Eating or drinking too much sugar also lowers your immune system’s response to foreign invaders. Simple sugars can inhibit phagocytosis, the process by which your white blood cells destroy viruses and bacteria.

One study found that eating 100 grams of sugar or drinking a 1-liter bottle of soda reduced white blood cells’ infection-fighting power by 40 percent.Ullah H, et al. (2016).
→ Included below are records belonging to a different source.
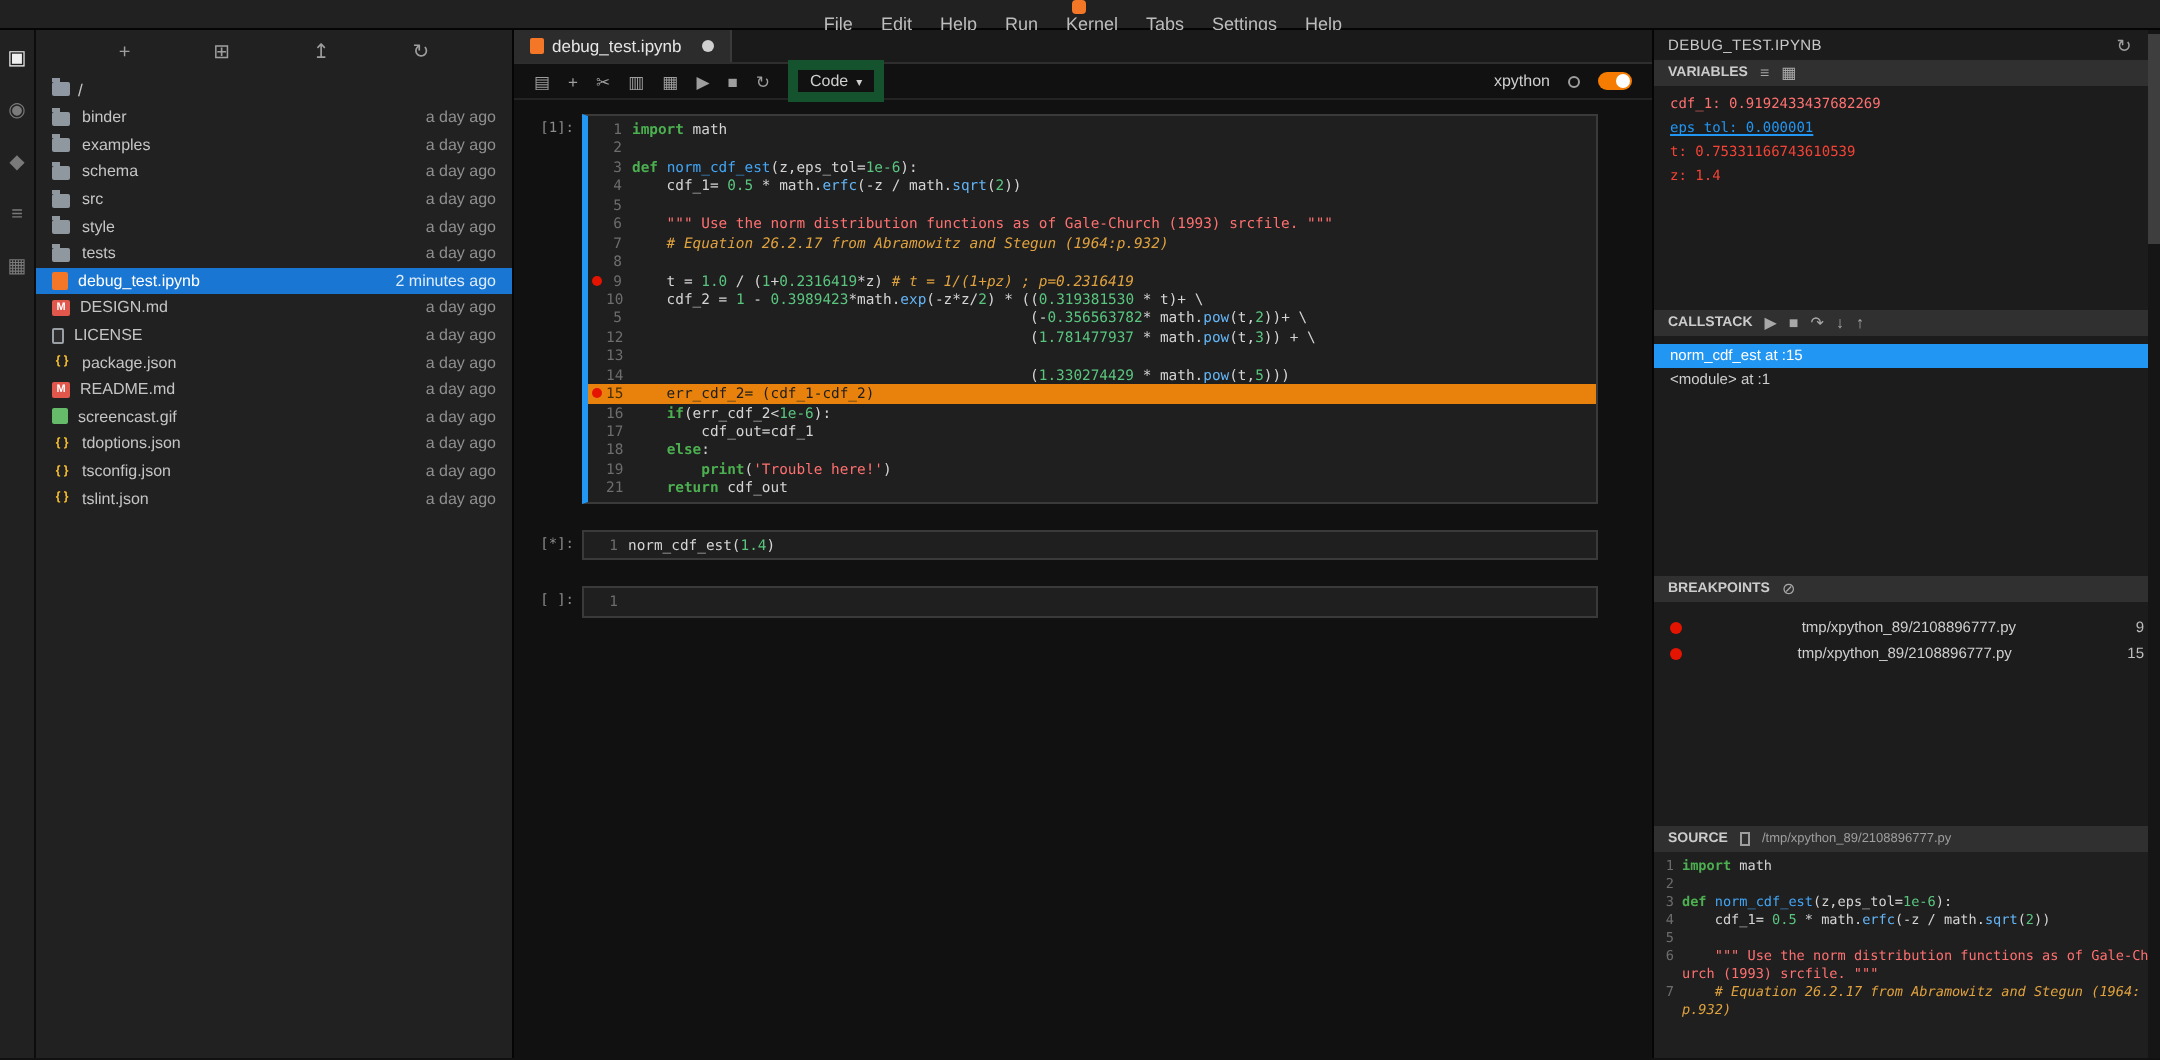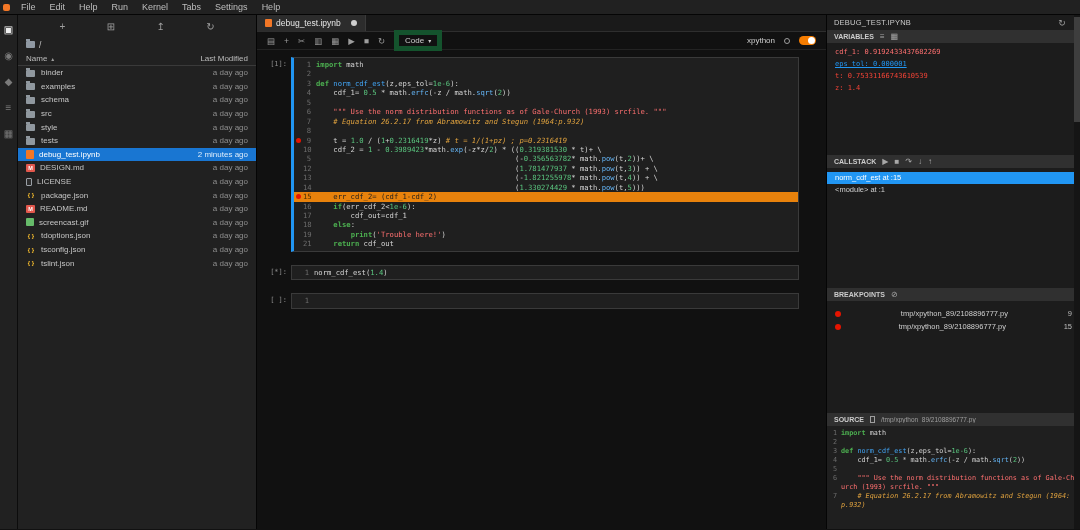--- a/index.html
+++ b/index.html
@@ -8,7 +8,7 @@
 
   
   .menu-bar { height:15px; background:#212121; border-bottom:1px solid #050505;
-              display:flex; align-items:center; padding-left:3px; font-size:9px; color:#bdbdbd; }
+              display:flex; align-items:center; padding-left:3px; font-size:9px; color:#bdbdbd;flex-direction:column; }
   .logo { width:7px; height:7px; border-radius:2px; background:#f37726; margin-right:4px; flex:0 0 auto; }
   .menu-items { display:flex; }
   .menu-item { padding:0 7px; cursor:default; }

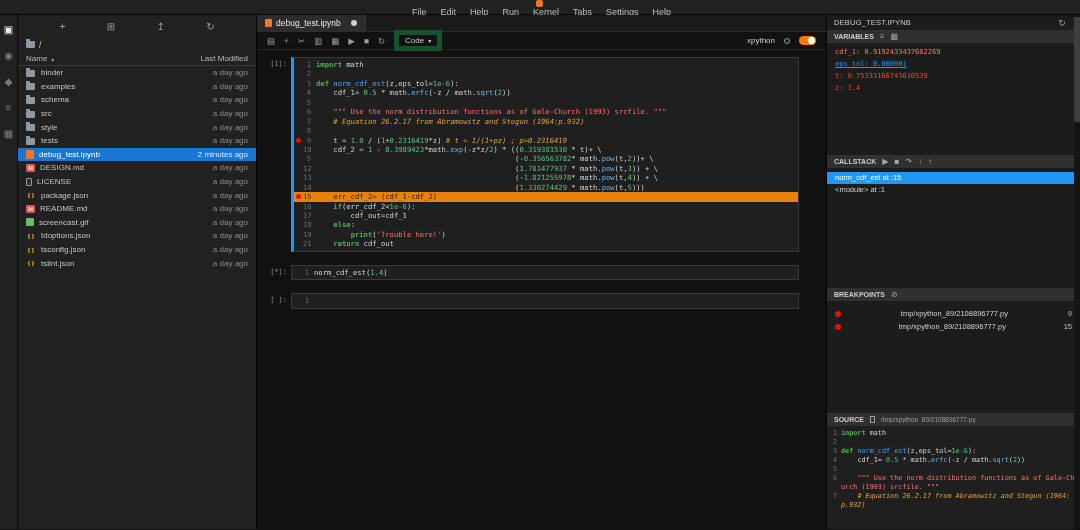--- a/index.html
+++ b/index.html
@@ -164,13 +164,6 @@
         <span class="crumb-folder"></span>
         <span>/</span>
       </div>
-      <div class="fb-head">
-        <span class="col-name">
-          <span>Name</span>
-          <span class="sort">▲</span>
-        </span>
-        <span class="col-mod">Last Modified</span>
-      </div>
       <div class="fb-list">
           <div class="fb-row">
             <span class="fic fic-folder"></span>

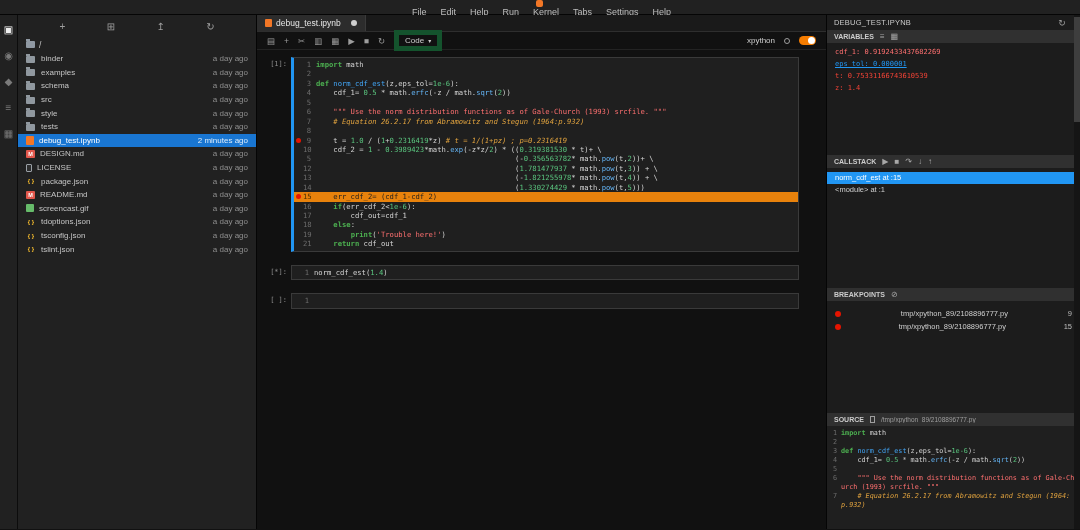--- a/index.html
+++ b/index.html
@@ -340,7 +340,6 @@
               <div class="cline">
                 <span class="bpg"></span>
                 <span class="lno">13</span>
-                <span class="lsrc"><span class="tk-t">                                              (-</span><span class="tk-n">1.821255978</span><span class="tk-t">* math.</span><span class="tk-p">pow</span><span class="tk-t">(t,</span><span class="tk-n">4</span><span class="tk-t">)) + \</span></span>
               </div>
               <div class="cline">
                 <span class="bpg"></span>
Effects of sugar, salt and distilled water on white blood cells and platelet cells.

A stronger immune system could lead to fewer illnesses. That means fewer trips to the doctor and less time spent in waiting rooms, reading germy copies of old magazines.

18. You’ll save money on healthcare bills

In addition to pocketing the cash you would’ve spent on junk food, you’ll save moola on those trips to the doctor, the dentist, and specialists. Plus, your health insurance premium may stay stable if you avoid type 2 diabetes and other chronic conditions linked to excess sugar.

19. You’ll help planet Earth

Growing sugarcane requires a ton of water and is often very destructive to the habitats in which it grows, according to the World Wildlife Fund. Some of the regions where sugarcane grows, like the Mekong Delta in Vietnam and the Atlantic Forest in Brazil, are already fragile habitats.

20. You’ll help impoverished workers

Families of sugarcane workers have lived in extreme poverty, hunger, and misery for generations. That’s why sugarcane has earned a reputation as a “hunger crop.”

A 2016 report from the United Nations cites multiple human rights violations. These include child labor, poor working conditions, and occupational safety and health concerns.

Giving up or cutting back on sugar reduces your support for the plantation owners and companies that perpetuate these violations.

Here at Greatist, we’re all about balance. While it may be impossible to avoid sugar-encrusted desserts, breads, or seasonal lattes all the time (and who would want to?), there’s no doubt that eating less of the sweet stuff may lead to long-term changes.

Little swaps — sparkling water instead of soda, fruits instead of fro yo — can make a world of difference over time. You may see improvements in your overall health and wealth while also helping the planet. Now that’s something we can get on board with.